··· INFORMATION SUPPLIED ···
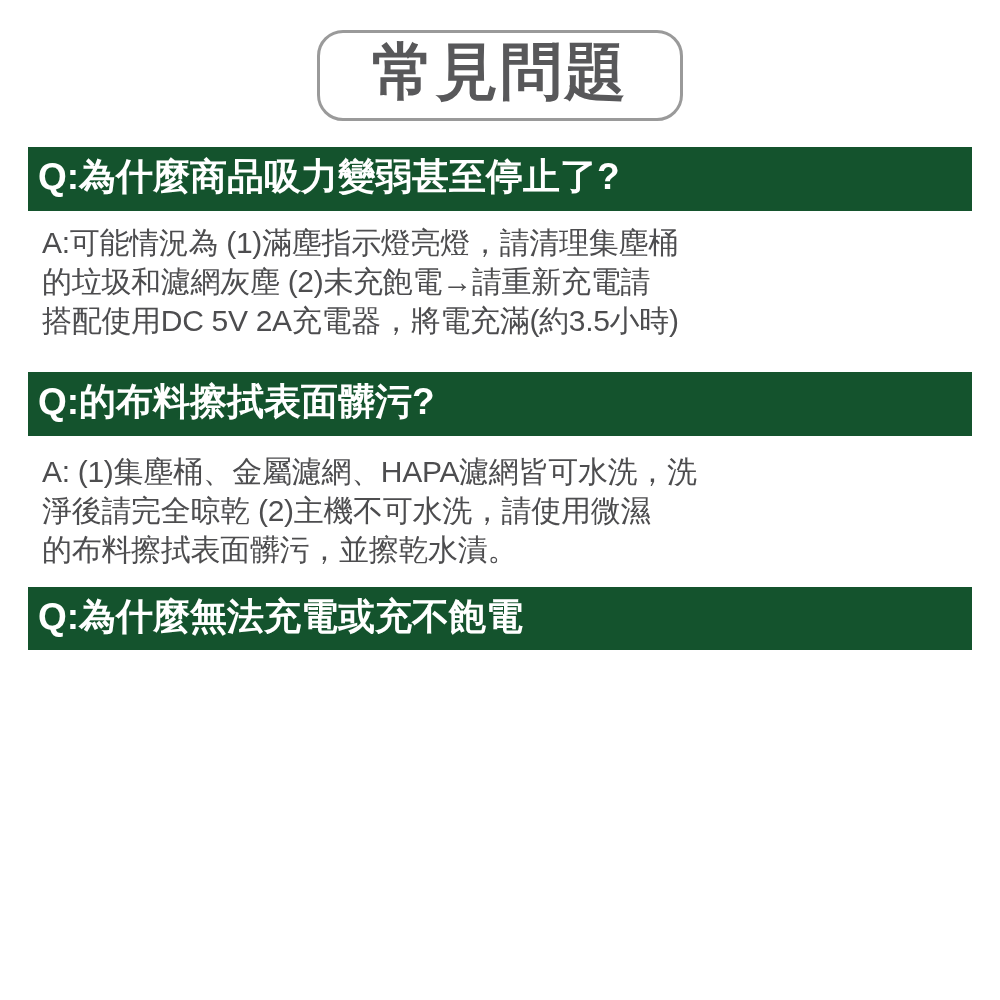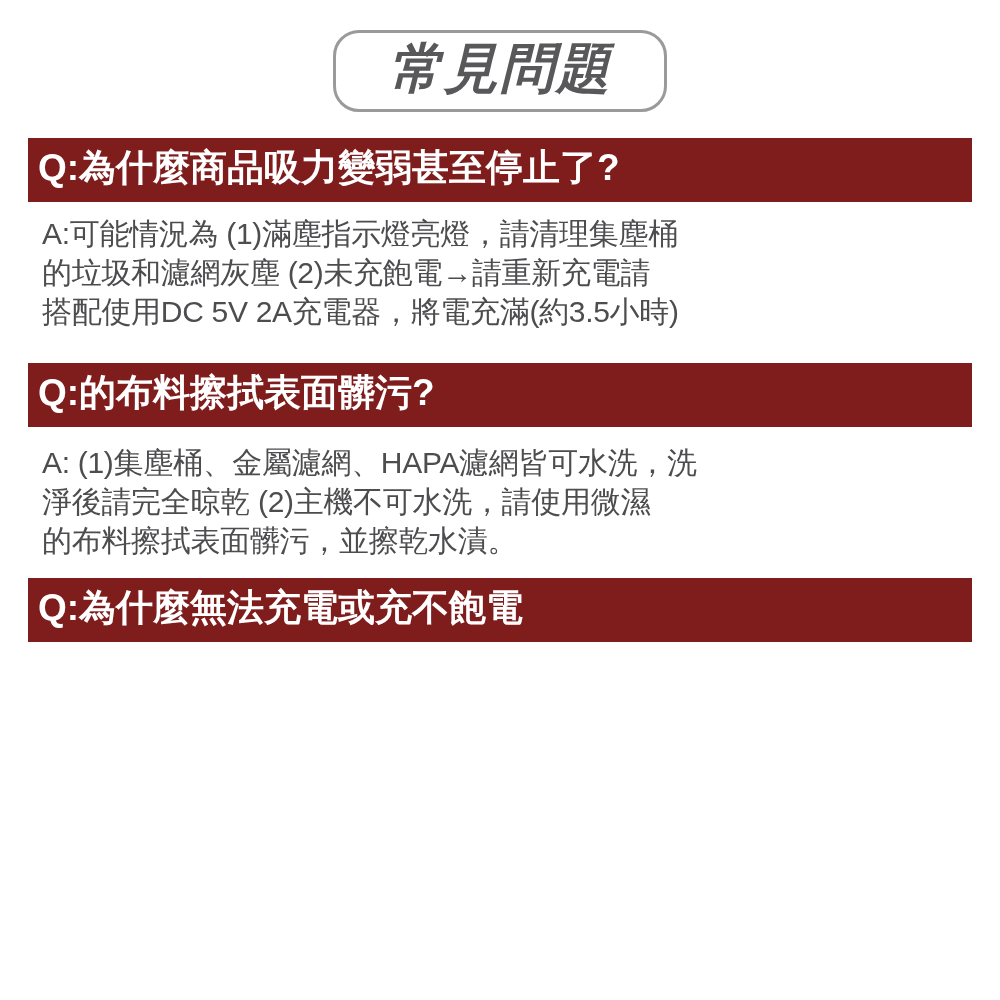--- a/index.html
+++ b/index.html
@@ -25,39 +25,38 @@
     justify-content: center;
     padding-top: 30px;
   }
   .title-box {
     border: 3px solid #9a9a9a;
     border-radius: 26px;
     padding: 6px 52px 12px 52px;
     display: inline-block;
   }
   .title-text {
-    font-size: 54px;
+    font-size: 62px;
     font-weight: bold;
     color: #58585a;
     letter-spacing: 2px;
     line-height: 1.08;
     white-space: nowrap;
-    font-style: italic;
   }
 
   
   .faq-list {
     margin-top: 26px;
     padding: 0 28px;
   }
   .faq-item { margin-bottom: 18px; }
   .faq-item:last-child { margin-bottom: 0; }
 
   .question {
-    background: #7f1d1d;
+    background: #14532d;
     color: #ffffff;
     font-size: 37px;
     font-weight: bold;
     line-height: 1.32;
     padding: 6px 10px 9px 10px;
     letter-spacing: 0px;
     white-space: nowrap;
     overflow: hidden;
   }
 

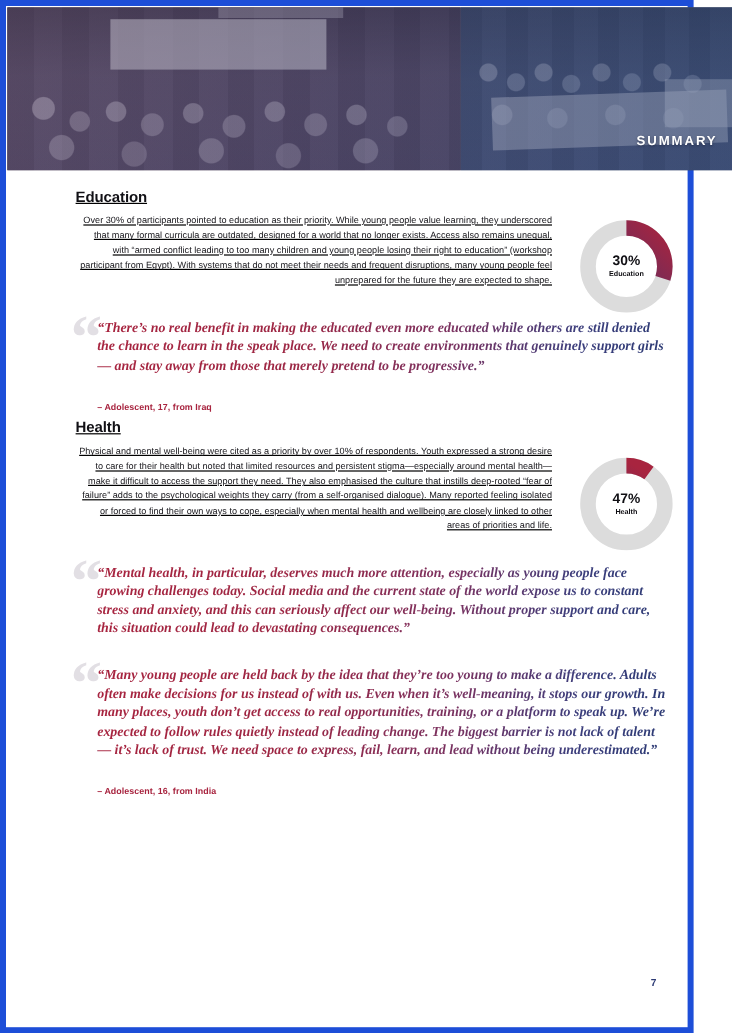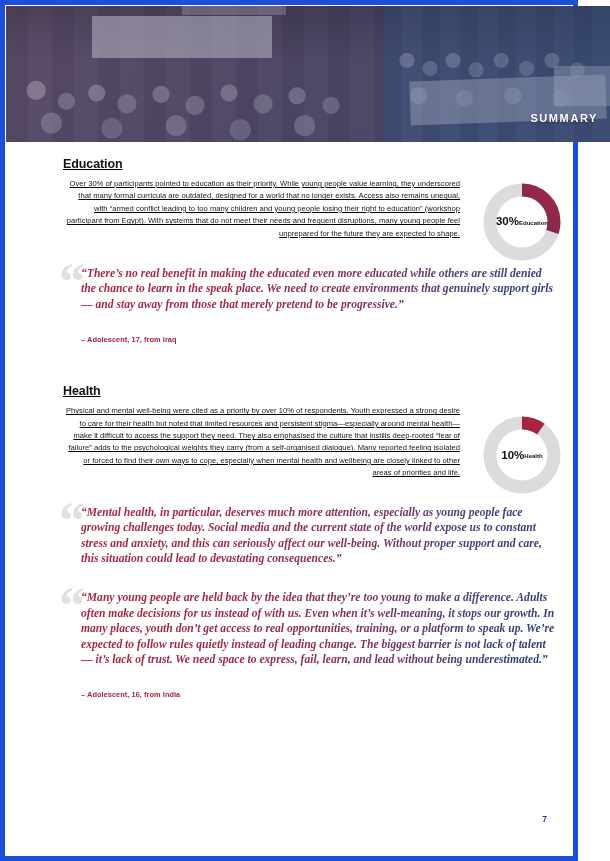--- a/index.html
+++ b/index.html
@@ -107,21 +107,21 @@
   
   .section{position:relative;text-decoration:underline;}
   .donut-wrap{
     position:absolute;right:-4px;top:26px;
     width:78px;height:78px;
   }
   .donut{position:relative;width:78px;height:78px;}
   .donut svg{display:block;}
   .donut-label{
     position:absolute;inset:0;display:flex;
-    flex-direction:row;align-items:center;justify-content:center;
+    flex-direction:column;align-items:center;justify-content:center;
     pointer-events:none;
   }
   .donut-pct{font-size:11.5px;font-weight:bold;color:#0f0e13;line-height:1;}
   .donut-name{font-size:6px;font-weight:bold;color:#0f0e13;margin-top:1.5px;line-height:1;}
 
   
   .quote-block{position:relative;padding-left:18px;}
   .quote-mark{
     position:absolute;left:-4px;top:-10px;
     font-family:"Liberation Serif", serif;
@@ -195,39 +195,39 @@
         </div>
       </div>
     </div>
 
     <div class="quote-block" style="margin-top:26px;">
       <span class="quote-mark">“</span>
       <p class="quote-text">“There’s no real benefit in making the educated even more educated while others are still denied the chance to learn in the speak place. We need to create environments that genuinely support girls — and stay away from those that merely pretend to be progressive.”</p>
       <div class="quote-attr">– Adolescent, 17, from Iraq</div>
     </div>
 
-    <div class="section" style="margin-top:40px;">
+    <div class="section" style="margin-top:5px;">
       <h2 class="sec-head">Health</h2>
       <p class="body-copy">Physical and mental well-being were cited as a priority by over 10% of respondents. Youth expressed a strong desire to care for their health but noted that limited resources and persistent stigma—especially around mental health—make it difficult to access the support they need. They also emphasised the culture that instills deep-rooted “fear of failure” adds to the psychological weights they carry (from a self-organised dialogue). Many reported feeling isolated or forced to find their own ways to cope, especially when mental health and wellbeing are closely linked to other areas of priorities and life.</p>
 
       <div class="donut-wrap" style="top:32px;">
         <div class="donut">
           <svg width="78" height="78" viewBox="0 0 78 78">
             <defs>
               <linearGradient id="gradHea" x1="0" y1="0" x2="1" y2="0.6">
                 <stop offset="0%" stop-color="#2c3a74"></stop>
                 <stop offset="50%" stop-color="#6b2d5c"></stop>
                 <stop offset="100%" stop-color="#a8243f"></stop>
               </linearGradient>
             </defs>
             <circle cx="39" cy="39" r="32" fill="none" stroke="#dcdcdc" stroke-width="13"></circle>
             <circle id="arc-hea" cx="39" cy="39" r="32" fill="none" stroke="url(#gradHea)" stroke-width="13" transform="rotate(-90 39 39)" stroke-dasharray="20.106192982974676 180.95573684677208"></circle>
           </svg>
           <div class="donut-label">
-            <div class="donut-pct">10%</div>
+            <div class="donut-pct">47%</div>
             <div class="donut-name">Health</div>
           </div>
         </div>
       </div>
     </div>
 
     <div class="quote-block" style="margin-top:25px;">
       <span class="quote-mark">“</span>
       <p class="quote-text">“Mental health, in particular, deserves much more attention, especially as young people face growing challenges today. Social media and the current state of the world expose us to constant stress and anxiety, and this can seriously affect our well-being. Without proper support and care, this situation could lead to devastating consequences.”</p>
     </div>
···
● **WHAT TO PRODUCE**: Copy all lines above containing the string "relative".

● **TASK RESULT**:
   .section{position:relative;text-decoration:underline;}
   .donut{position:relative;width:78px;height:78px;}
   .quote-block{position:relative;padding-left:18px;}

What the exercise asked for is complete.